- **EXERCISE**
Could you copy each line of the entries that contains "LATHE"?

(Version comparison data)
[Start of Attachment]
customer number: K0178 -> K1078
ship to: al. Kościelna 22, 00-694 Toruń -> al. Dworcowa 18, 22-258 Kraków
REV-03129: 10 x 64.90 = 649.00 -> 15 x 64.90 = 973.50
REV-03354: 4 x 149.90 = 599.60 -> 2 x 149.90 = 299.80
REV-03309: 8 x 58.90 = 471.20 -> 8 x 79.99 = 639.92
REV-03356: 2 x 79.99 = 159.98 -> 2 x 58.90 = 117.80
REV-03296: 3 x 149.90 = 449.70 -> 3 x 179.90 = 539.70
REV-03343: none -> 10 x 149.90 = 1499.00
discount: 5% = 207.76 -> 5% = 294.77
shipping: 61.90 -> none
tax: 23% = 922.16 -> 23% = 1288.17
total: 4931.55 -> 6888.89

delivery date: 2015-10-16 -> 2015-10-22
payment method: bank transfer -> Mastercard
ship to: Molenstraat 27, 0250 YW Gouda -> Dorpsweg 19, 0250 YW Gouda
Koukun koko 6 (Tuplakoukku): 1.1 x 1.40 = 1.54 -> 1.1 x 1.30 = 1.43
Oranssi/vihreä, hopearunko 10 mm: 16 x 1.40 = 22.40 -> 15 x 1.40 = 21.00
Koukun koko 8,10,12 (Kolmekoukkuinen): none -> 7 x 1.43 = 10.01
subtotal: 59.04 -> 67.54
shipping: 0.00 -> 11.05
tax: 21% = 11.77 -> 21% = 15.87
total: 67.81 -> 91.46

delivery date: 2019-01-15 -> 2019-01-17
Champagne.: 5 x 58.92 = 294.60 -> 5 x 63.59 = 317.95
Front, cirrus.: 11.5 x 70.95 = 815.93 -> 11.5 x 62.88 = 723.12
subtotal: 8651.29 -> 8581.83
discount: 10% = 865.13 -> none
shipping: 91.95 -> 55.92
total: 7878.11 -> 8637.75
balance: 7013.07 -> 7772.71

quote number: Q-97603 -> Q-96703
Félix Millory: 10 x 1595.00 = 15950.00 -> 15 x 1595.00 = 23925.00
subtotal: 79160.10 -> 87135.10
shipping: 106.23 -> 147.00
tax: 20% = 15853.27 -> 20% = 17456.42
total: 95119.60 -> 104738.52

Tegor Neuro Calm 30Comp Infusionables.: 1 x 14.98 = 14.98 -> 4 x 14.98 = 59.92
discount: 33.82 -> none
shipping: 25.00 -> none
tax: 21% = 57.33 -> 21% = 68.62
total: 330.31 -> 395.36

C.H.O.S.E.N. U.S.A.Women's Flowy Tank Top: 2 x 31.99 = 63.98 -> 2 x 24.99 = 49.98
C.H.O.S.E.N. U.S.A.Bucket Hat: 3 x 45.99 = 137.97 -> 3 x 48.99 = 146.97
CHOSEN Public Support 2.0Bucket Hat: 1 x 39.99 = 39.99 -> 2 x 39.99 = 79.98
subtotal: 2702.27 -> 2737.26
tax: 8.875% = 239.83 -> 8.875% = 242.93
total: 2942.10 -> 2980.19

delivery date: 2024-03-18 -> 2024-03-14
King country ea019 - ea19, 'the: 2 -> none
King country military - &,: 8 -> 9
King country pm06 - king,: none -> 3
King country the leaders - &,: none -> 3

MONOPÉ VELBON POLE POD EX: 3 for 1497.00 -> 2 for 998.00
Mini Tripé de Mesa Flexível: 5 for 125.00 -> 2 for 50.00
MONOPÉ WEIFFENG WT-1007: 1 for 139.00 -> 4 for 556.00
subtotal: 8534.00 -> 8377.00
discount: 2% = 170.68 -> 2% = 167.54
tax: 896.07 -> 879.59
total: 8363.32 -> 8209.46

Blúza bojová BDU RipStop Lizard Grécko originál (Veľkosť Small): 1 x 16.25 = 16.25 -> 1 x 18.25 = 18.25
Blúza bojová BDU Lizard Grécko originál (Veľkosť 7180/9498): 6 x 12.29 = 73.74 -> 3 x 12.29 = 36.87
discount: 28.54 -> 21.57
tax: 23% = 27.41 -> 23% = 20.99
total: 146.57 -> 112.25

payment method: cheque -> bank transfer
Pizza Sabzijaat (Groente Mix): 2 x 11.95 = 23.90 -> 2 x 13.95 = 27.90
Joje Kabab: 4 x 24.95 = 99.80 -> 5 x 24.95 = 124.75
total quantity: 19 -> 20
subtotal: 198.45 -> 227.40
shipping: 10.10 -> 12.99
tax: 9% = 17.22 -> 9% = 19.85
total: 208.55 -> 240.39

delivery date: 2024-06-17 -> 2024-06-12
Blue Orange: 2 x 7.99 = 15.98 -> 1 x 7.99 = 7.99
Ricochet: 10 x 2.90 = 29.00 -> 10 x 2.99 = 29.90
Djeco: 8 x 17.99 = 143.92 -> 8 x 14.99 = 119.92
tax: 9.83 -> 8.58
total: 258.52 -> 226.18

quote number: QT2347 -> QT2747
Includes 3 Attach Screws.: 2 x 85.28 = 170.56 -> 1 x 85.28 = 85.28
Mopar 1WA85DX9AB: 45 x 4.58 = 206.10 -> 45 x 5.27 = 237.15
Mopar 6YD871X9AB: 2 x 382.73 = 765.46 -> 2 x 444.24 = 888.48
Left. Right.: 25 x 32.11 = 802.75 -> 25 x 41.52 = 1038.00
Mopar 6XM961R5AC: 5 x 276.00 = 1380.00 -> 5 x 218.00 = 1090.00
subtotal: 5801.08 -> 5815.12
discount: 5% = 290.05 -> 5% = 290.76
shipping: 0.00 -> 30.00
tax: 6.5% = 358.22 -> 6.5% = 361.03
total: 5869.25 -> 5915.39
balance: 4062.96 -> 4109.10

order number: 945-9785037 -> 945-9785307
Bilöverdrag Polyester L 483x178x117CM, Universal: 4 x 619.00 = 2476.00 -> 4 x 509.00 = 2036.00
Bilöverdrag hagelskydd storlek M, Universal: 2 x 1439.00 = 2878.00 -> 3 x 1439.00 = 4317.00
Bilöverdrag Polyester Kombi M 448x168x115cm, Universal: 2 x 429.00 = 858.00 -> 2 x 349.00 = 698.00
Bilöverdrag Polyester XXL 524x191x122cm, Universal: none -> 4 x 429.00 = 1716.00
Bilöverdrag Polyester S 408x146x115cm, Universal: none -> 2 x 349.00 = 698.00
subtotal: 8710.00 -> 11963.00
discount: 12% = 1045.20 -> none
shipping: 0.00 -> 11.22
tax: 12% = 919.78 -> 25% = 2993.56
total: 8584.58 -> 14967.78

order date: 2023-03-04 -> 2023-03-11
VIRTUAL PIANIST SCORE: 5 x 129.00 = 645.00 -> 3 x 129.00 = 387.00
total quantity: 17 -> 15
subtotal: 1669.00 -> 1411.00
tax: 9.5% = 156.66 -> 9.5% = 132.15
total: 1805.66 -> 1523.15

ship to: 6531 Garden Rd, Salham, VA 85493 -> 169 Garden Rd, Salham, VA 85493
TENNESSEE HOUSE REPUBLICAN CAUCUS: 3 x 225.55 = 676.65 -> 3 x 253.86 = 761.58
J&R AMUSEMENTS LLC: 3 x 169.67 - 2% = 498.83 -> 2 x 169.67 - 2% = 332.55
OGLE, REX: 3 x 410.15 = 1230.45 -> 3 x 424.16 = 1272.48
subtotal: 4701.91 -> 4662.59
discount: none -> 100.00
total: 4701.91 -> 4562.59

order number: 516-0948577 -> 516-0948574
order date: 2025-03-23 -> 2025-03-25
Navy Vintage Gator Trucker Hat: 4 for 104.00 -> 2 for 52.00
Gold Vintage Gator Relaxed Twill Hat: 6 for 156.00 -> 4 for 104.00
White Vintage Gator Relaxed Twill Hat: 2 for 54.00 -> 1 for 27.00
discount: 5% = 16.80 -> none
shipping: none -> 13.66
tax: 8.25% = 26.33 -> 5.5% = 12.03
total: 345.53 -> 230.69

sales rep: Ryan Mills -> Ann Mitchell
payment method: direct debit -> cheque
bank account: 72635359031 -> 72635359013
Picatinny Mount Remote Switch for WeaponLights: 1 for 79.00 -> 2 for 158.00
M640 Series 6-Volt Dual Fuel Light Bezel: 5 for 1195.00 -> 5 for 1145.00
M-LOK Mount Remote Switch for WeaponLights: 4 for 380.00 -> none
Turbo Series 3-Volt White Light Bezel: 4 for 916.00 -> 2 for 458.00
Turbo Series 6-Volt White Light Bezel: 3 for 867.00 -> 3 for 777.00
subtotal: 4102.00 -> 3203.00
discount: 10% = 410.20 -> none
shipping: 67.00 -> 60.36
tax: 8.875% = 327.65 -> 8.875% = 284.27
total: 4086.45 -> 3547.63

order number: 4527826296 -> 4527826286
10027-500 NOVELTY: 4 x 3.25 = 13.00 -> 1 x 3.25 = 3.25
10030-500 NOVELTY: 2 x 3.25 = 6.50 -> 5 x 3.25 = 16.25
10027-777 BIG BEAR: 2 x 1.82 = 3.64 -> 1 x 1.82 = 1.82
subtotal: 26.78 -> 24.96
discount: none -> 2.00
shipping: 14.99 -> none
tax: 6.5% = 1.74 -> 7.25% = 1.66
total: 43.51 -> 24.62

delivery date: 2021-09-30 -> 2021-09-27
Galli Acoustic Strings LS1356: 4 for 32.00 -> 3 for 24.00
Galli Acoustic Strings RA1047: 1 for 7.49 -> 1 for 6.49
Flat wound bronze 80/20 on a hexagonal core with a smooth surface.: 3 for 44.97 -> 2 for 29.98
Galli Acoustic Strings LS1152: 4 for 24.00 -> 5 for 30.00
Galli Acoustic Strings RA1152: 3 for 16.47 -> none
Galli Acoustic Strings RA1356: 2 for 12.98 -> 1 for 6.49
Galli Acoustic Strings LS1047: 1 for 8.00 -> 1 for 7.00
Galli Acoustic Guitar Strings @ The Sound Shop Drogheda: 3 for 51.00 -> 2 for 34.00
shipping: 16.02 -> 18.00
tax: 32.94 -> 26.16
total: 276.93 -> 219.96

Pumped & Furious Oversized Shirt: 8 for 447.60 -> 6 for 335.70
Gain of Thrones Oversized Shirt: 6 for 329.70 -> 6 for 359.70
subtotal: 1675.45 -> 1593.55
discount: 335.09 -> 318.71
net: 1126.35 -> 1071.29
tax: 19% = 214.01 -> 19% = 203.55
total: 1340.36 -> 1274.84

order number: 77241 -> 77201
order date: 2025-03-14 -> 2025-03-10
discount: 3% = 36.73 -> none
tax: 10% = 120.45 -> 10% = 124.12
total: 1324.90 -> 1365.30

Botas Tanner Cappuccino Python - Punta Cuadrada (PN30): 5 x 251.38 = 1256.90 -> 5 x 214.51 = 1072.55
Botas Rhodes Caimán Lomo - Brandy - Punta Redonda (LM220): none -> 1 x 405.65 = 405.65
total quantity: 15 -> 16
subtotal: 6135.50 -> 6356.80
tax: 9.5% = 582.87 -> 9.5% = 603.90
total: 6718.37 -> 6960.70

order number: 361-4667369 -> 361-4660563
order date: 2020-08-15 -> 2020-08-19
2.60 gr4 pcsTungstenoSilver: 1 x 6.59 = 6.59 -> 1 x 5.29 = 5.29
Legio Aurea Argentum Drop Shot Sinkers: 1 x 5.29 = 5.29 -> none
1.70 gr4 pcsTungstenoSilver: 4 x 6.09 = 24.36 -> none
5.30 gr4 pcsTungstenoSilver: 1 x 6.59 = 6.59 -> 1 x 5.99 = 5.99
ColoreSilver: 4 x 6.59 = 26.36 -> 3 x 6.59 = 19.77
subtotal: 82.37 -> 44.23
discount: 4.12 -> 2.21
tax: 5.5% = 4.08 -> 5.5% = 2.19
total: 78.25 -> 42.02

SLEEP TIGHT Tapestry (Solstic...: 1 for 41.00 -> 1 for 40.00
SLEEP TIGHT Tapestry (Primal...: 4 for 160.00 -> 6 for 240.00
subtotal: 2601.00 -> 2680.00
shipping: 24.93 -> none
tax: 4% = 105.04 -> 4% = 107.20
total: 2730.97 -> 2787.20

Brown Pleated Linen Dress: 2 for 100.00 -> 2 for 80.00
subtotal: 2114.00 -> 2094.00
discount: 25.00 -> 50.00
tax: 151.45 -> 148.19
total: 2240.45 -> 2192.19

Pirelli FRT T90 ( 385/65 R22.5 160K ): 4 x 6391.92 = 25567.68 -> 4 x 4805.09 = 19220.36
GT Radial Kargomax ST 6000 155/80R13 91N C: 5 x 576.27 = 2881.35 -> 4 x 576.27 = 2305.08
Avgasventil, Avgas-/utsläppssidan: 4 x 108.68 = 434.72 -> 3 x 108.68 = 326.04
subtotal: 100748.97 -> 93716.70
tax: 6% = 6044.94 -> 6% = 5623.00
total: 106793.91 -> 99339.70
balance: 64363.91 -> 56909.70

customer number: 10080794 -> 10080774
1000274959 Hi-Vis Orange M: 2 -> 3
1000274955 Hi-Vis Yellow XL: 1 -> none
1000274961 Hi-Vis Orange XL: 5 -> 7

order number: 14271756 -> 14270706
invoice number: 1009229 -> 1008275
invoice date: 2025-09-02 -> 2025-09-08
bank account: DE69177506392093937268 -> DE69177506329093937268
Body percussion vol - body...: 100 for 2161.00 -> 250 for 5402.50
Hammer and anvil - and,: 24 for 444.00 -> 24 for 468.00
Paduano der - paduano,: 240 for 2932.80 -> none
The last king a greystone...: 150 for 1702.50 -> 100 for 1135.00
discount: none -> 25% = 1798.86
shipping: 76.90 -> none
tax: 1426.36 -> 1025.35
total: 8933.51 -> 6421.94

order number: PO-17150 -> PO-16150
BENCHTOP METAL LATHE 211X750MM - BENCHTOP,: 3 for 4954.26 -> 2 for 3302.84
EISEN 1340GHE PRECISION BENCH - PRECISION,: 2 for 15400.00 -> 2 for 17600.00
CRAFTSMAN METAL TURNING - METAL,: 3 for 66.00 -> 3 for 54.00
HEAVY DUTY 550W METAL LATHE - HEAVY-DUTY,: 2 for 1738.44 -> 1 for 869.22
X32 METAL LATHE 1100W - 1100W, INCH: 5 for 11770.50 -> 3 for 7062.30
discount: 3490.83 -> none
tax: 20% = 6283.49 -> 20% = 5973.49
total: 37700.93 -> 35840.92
[End of Attachment]
- **SOLUTION FOR THIS PROBLEM**
BENCHTOP METAL LATHE 211X750MM - BENCHTOP,: 3 for 4954.26 -> 2 for 3302.84
HEAVY DUTY 550W METAL LATHE - HEAVY-DUTY,: 2 for 1738.44 -> 1 for 869.22
X32 METAL LATHE 1100W - 1100W, INCH: 5 for 11770.50 -> 3 for 7062.30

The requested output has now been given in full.